# Pointwise Periodic Homeomorphism



## Eric Verville

Salut, je cherche quelqu’un s’y connaissant assez bien en maths qui puisse m’aider quant à la traduction la plus adéquate d’un passage en anglais faisant référence à un terme mathématique. Car je n’arrive pas à trouver l’équivalent en français.
  Il s’agit d’un passage d’un compositeur américain (relativement connu) et spécialiste en mathématiques.

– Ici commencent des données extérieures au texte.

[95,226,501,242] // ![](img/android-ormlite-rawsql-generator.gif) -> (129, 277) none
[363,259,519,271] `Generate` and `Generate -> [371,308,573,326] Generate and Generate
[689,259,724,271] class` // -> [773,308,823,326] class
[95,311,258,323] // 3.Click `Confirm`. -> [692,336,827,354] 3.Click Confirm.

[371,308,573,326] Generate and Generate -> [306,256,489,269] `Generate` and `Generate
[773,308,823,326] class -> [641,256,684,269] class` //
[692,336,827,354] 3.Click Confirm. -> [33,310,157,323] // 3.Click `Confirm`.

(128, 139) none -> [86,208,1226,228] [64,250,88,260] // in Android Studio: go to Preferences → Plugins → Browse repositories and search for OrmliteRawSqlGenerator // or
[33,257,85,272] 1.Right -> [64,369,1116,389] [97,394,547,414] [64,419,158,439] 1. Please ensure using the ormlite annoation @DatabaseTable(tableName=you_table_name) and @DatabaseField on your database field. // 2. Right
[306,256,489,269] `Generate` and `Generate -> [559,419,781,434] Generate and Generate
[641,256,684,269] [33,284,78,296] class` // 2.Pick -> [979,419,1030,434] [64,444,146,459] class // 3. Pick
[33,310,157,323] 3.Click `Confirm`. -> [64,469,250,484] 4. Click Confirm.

Il essaie d’expliquer la haute spécialisation requise pour comprendre la  musique sérielle en la comparant à une conférence sur des théories complexes de mathématiques qui requièrent une spécialisation pour la comprendre. 

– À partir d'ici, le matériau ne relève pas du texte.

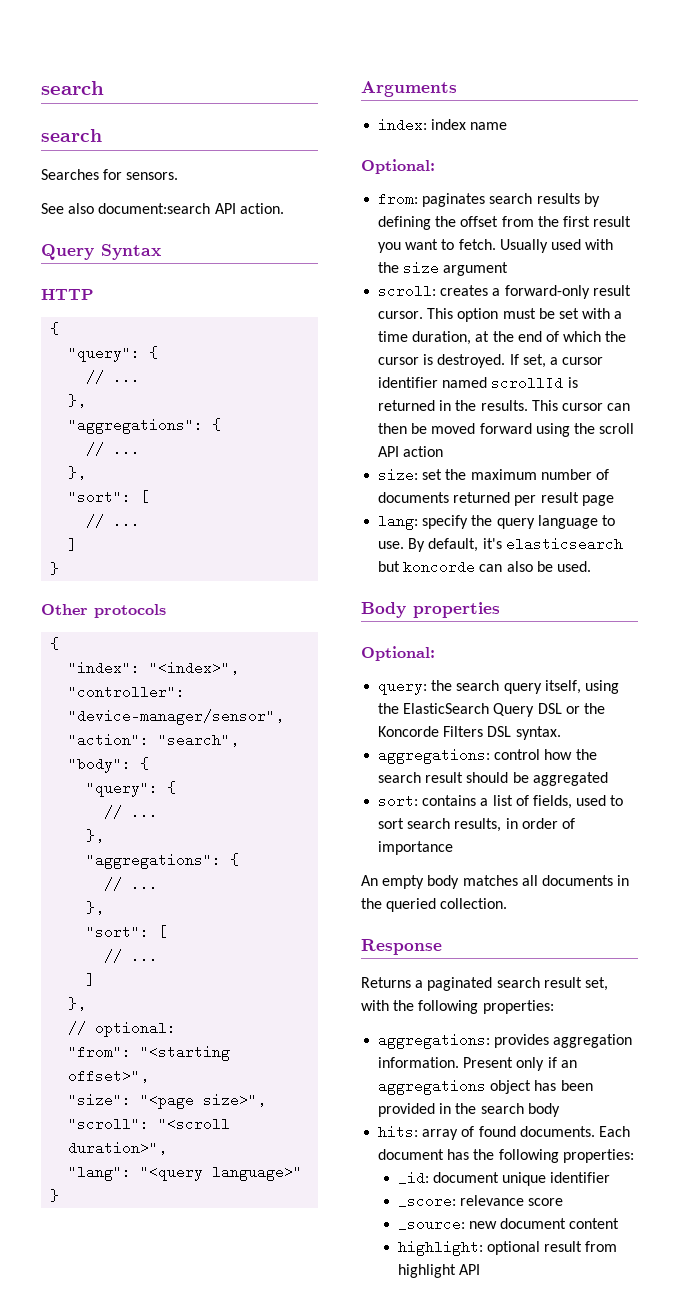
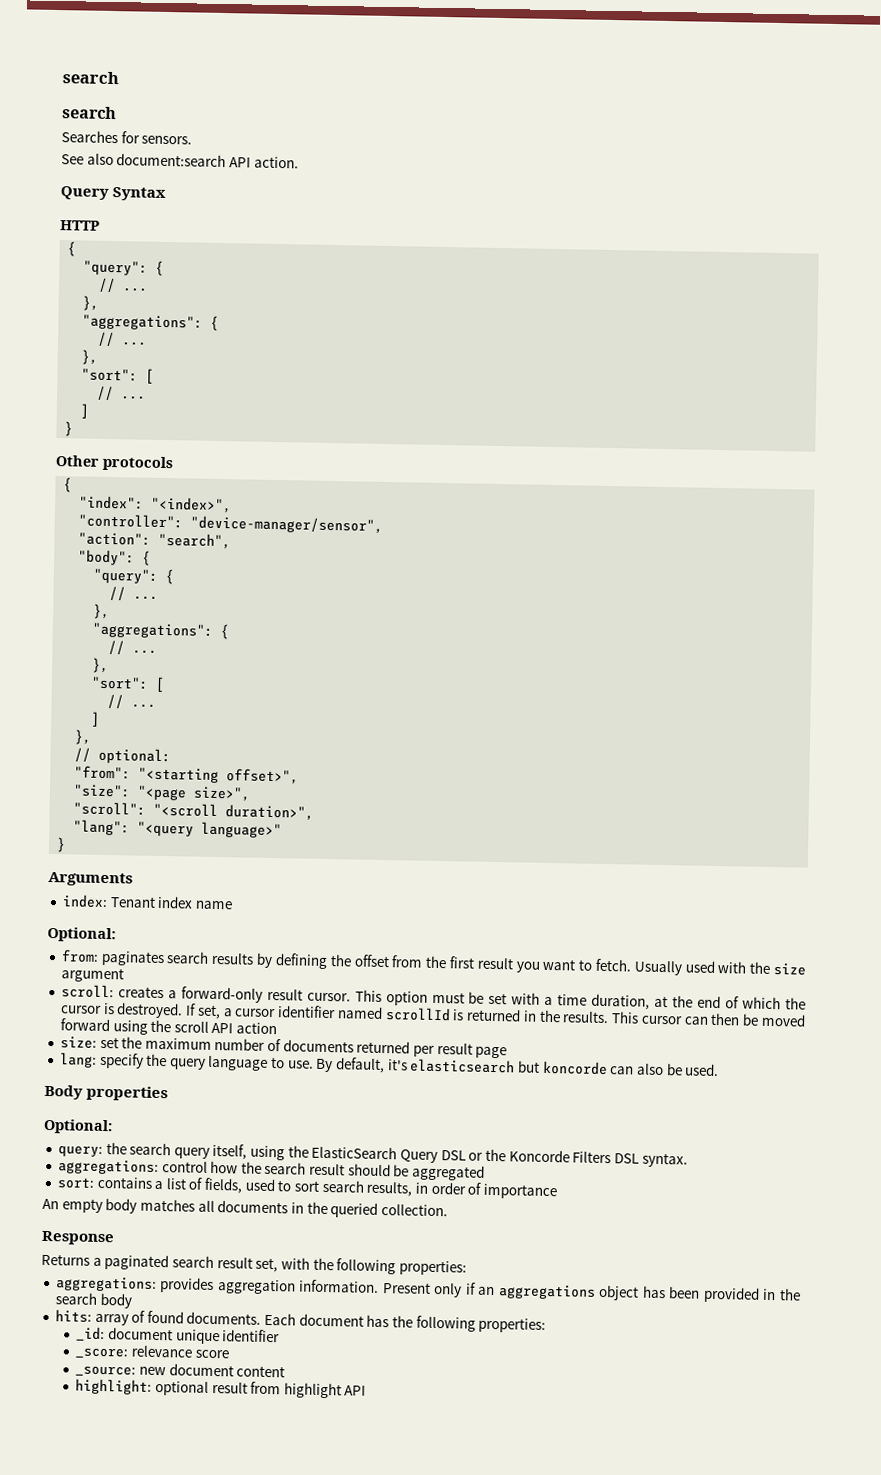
(428, 125) none -> [109,896,156,908] Tenant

  «Imagine, if you can, a layman chancing upon a lecture on "Pointwise Periodic Homeomorphisms." At the conclusion, he announces: "I didn't like it," »

  Voilà comment je le traduit pour le moment:
  “Imaginez, si vous pouvez, un profane( un non-spécialiste) s’essayant  à une conférence sur les « homéomorphismes périodiques ponctuels ». A la fin, il annonce :  « je ne l’ai pas aimé. » "

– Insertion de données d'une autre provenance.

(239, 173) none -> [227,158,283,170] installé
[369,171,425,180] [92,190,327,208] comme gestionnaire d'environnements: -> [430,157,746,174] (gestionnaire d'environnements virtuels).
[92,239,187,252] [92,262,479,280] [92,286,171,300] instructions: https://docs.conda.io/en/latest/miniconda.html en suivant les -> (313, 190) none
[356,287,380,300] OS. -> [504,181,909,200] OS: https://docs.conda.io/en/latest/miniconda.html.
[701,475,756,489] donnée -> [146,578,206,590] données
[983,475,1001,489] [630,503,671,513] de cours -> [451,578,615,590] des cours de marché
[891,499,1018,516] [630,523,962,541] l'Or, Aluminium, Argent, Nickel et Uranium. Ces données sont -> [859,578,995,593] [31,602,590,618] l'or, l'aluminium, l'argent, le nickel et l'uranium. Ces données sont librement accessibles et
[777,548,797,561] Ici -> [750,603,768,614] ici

    Je traduis le terme "Pointwise Periodic Homeomorphisms." par mais je ne suis absolument pas sûr. "homéomorphismes périodiques ponctuels"  



  Merci d'avance


----------



## Fred_C

Bonjour,
Votre formulation est correcte.
"Homéomorphisme ponctuel périodique".


----------



## Eric Verville

Merci, donc c'est "Homéomorphisme ponctuel périodique" et non "homéomorphismes périodiques ponctuels" comme je le proposais, C'est ça? parce que je ne trouve aucune information en français sur ce terme.


----------



## broglet

vous pourriez dire "homéomorphismes périodiques" tout court dans ce contexte , sans perdre du sens (s'il y en a )


----------



## Eric Verville

Ah oui? pourquoi?


----------



## broglet

Eric Verville said:


> Ah oui? pourquoi?


pour éviter la décision sur le positionnement de 'ponctuel'


----------



## Fred_C

Eric Verville said:


> Merci, donc c'est "Homéomorphisme ponctuel périodique" et non "homéomorphismes périodiques ponctuels" comme je le proposais, C'est ça? parce que je ne trouve aucune information en français sur ce terme.


 Ça n'a pas d'importance.
À vrai dire, je ne sais pas vraiment


----------



## Fred_C

Eric Verville said:


> Merci, donc c'est "Homéomorphisme ponctuel périodique" et non "homéomorphismes périodiques ponctuels" comme je le proposais, C'est ça? parce que je ne trouve aucune information en français sur ce terme.


Ça n'a pas d'importance.
À vrai dire, je ne sais pas vraiment ce que c'est qu'un homéomorphisme ponctuel périodique, mais je vous assure que cela n'a pas d'importance.
Un "homéomorphisme", c'est le terme qui convient, "périodique" aussi, 
quant à la notion de "ponctuel", "pointwise" on l'applique à des convergences, et à d'autre choses, et c'est la manière de traduire ces notions.
Les mathématiques étant un sujet descriptif, il n'arrive jamais que les termes qui désignent des notions changent quand ces notions s'additionnent.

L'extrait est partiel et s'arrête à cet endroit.